A reluctance to engage in public discussions that might challenge the prevailing view of the Constitution as a sacred document will doubtless inhibit debate on Mr. Sabato’s proposals. This is not to say that they should all be adopted. But without a public discussion of proposals like this, too many American citizens will be unable to understand the virtues and problems of our Constitution and how it might be improved.

Indeed, as I have noted several times before (most recently on Constitution Day), it would be immensely useful to ean ourselves as a nation from what Thomas Jefferson called “sanctimonious reverence” for the Constitution and its founders.

Given that the increasing disparities of states’ sizes and the ever-increasing complexity of policy challenges in a globalized economy and warming climate, debate on our foundational political institutions will get more urgent over time. In this sense, Sabato, Dahl, and other prominent political scientists are doing us all a real service by their writings on these matters.

__________

* This is not necessarily a bad idea, to keep their expertise in policy, but it has a very serious flaw: A party gets two new seats in the Senate for every living past president it has elected, thereby adding yet another lag on democratic responsiveness to a system that already has too many.

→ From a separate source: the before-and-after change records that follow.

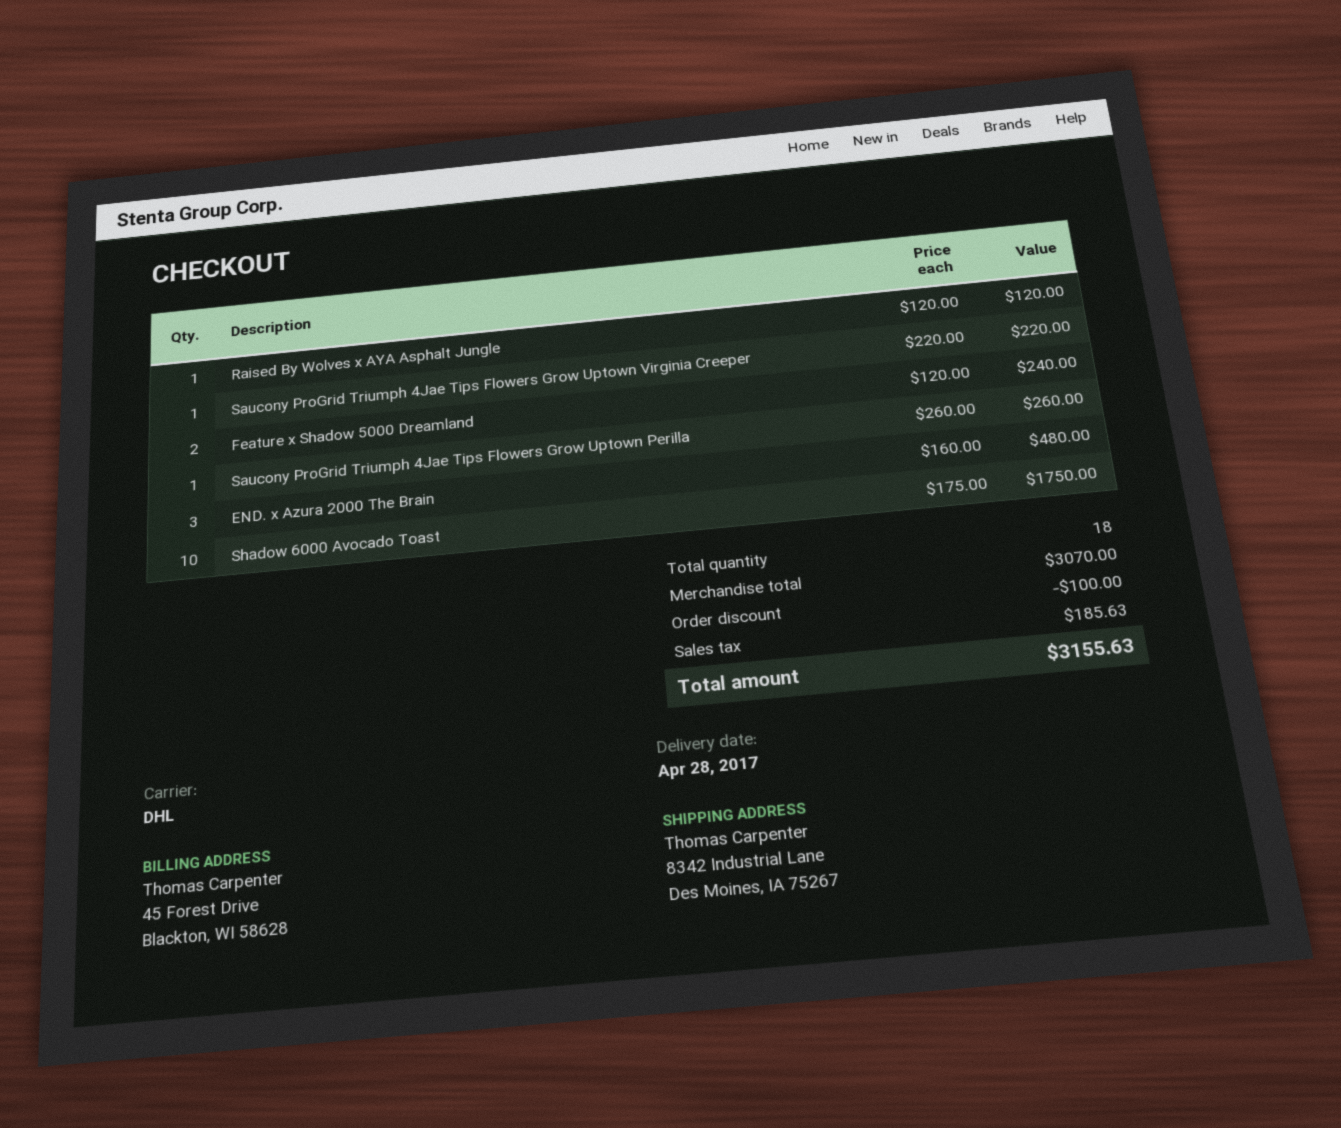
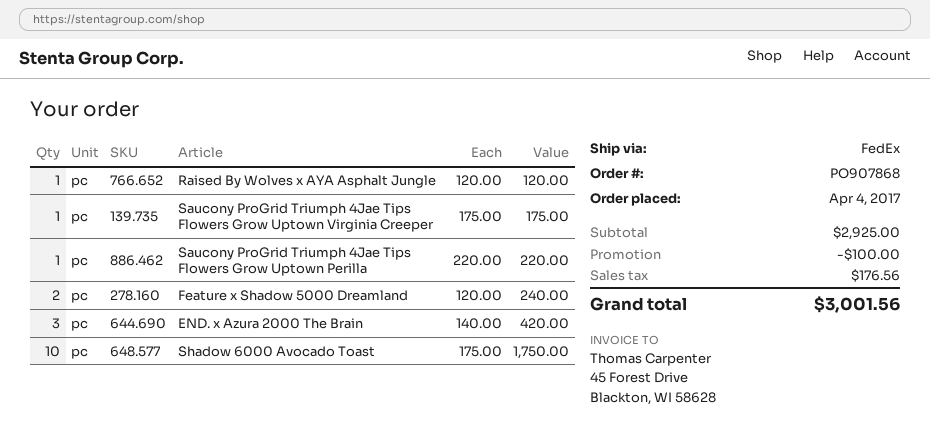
shipping method: DHL -> FedEx
Saucony ProGrid Triumph 4Jae Tips Flowers Grow Uptown Virginia Creeper: 1 x 220.00 = 220.00 -> 1 x 175.00 = 175.00
Saucony ProGrid Triumph 4Jae Tips Flowers Grow Uptown Perilla: 1 x 260.00 = 260.00 -> 1 x 220.00 = 220.00
END. x Azura 2000 The Brain: 3 x 160.00 = 480.00 -> 3 x 140.00 = 420.00
subtotal: 3070.00 -> 2925.00
tax: 185.63 -> 176.56
total: 3155.63 -> 3001.56

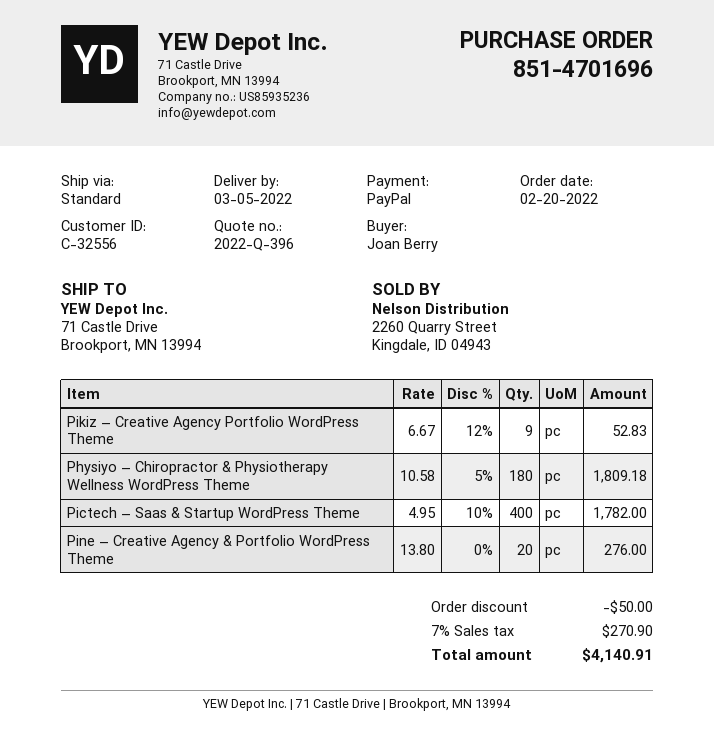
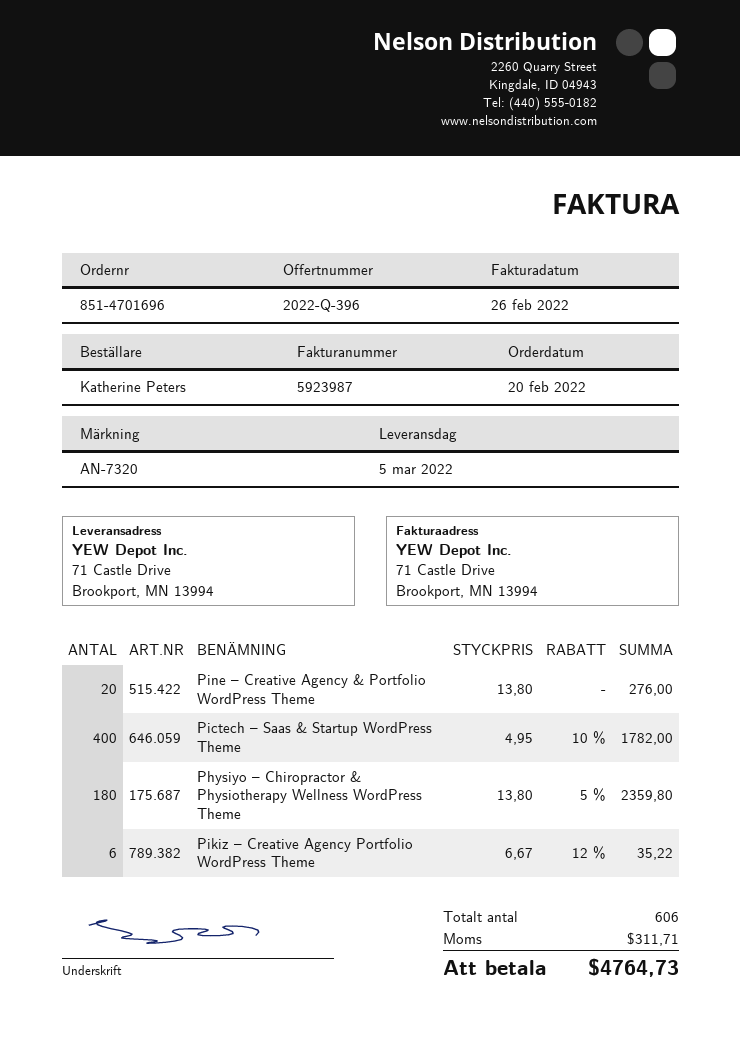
ordered by: Joan Berry -> Katherine Peters
Pikiz – Creative Agency Portfolio WordPress Theme: 9 x 6.67 - 12% = 52.83 -> 6 x 6.67 - 12% = 35.22
Physiyo – Chiropractor & Physiotherapy Wellness WordPress Theme: 180 x 10.58 - 5% = 1809.18 -> 180 x 13.80 - 5% = 2359.80
discount: 50.00 -> none
tax: 270.90 -> 311.71
total: 4140.91 -> 4764.73

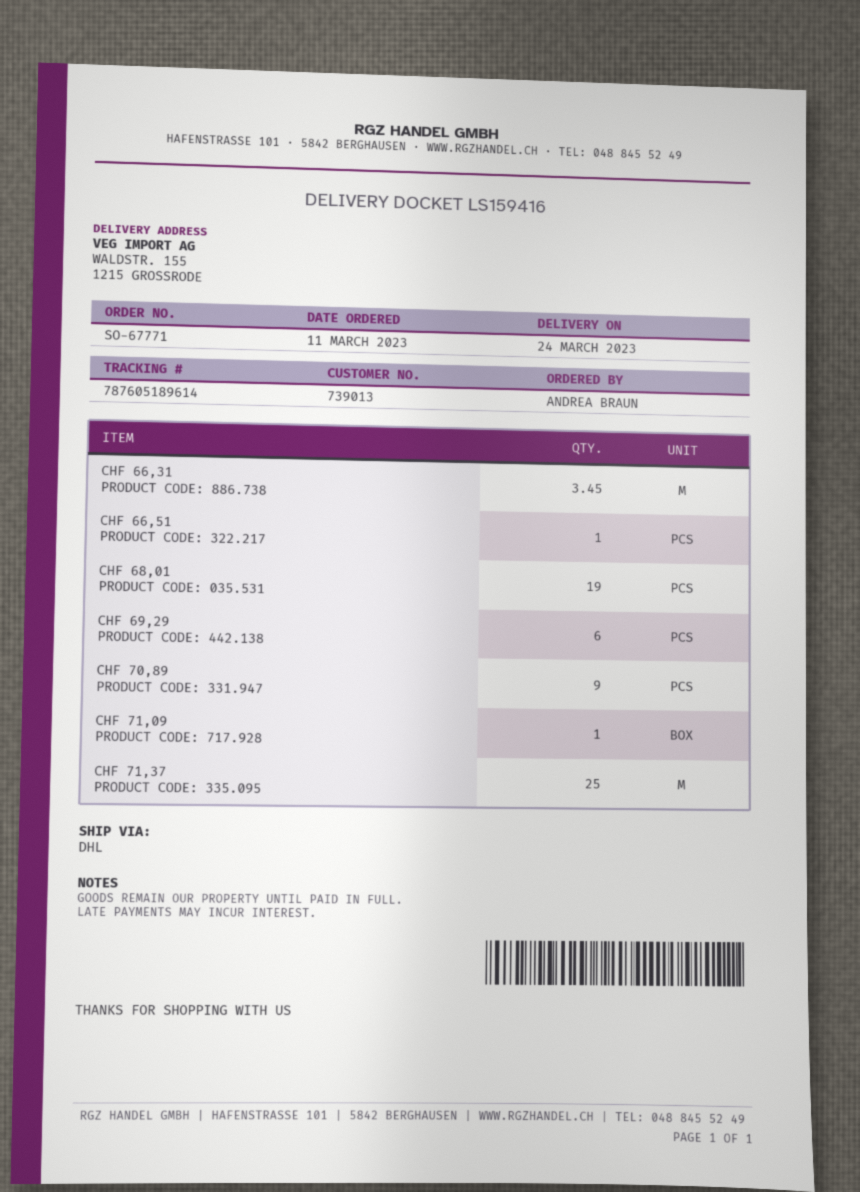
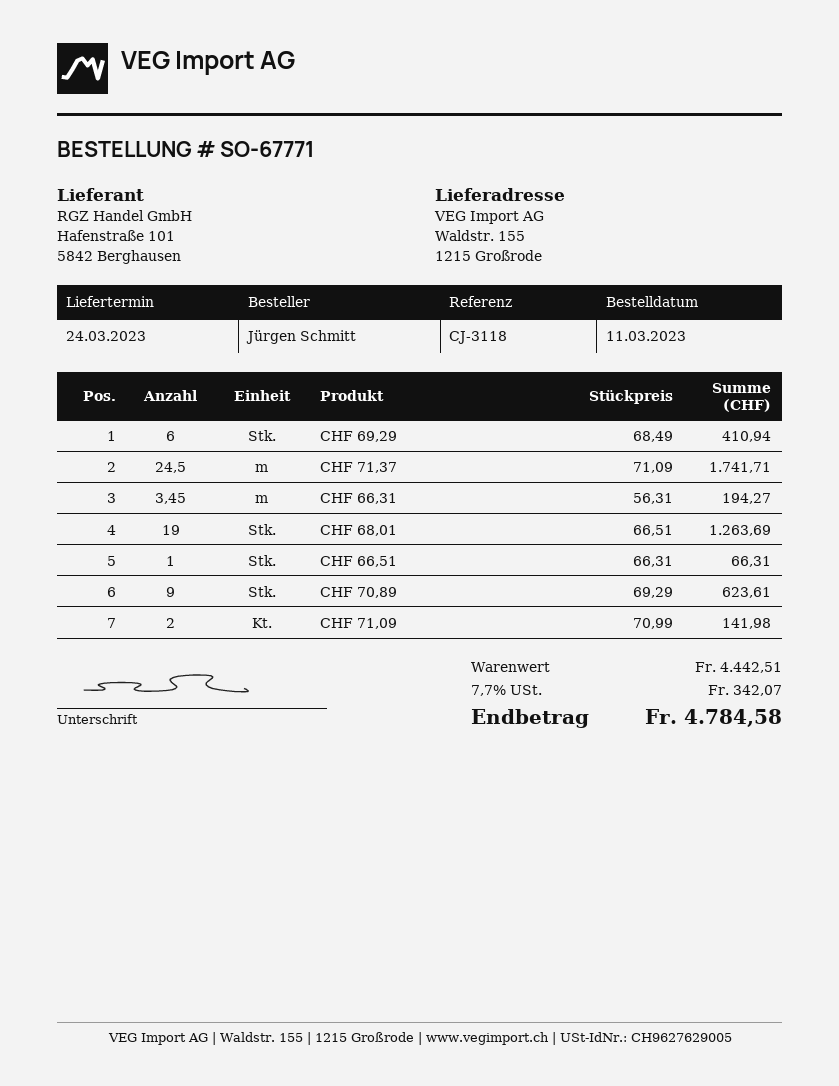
ordered by: ANDREA BRAUN -> Jürgen Schmitt
CHF 71,09: 1 -> 2
CHF 71,37: 25 -> 24.5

Add the defeated candidates, too (and not only those of the biggest losing party!), and impose a limit of how long either former presidents or their defeated opponents can serve, and you might be getting somewhere. Drop the running mates from the plan.

** Really, it is hard to overestimate how much this goes against the grain of Sabato’s stated interests in reducing the “stranglehold” against “progressive traffic.”

Constitution Day of Awe

September 17 is US Constitution Day, a public commemoration first officially observed only in 2005, but which marks the day, in 1787, of the final meeting of the Constitutional Convention in Philadelphia.

This year, Constitution Day falls during the Days of Awe, the period between Rosh ha-Shanah and Yom Kippur when Jews the world over assess their actions in the past year and atone for their sins and thereby seek to “return” (t’shuvah) to the right path. ((It is worth noting here that “right path” does not carry the theological implications for Jews that it might for members of other religions, nor does it mean primarily seeking forgiveness from the Divine (though it means that, too). It means first and foremost repairing our own personal relationships, working to correct injustice, and committing acts of gemilut chasidim or “loving kindness.”))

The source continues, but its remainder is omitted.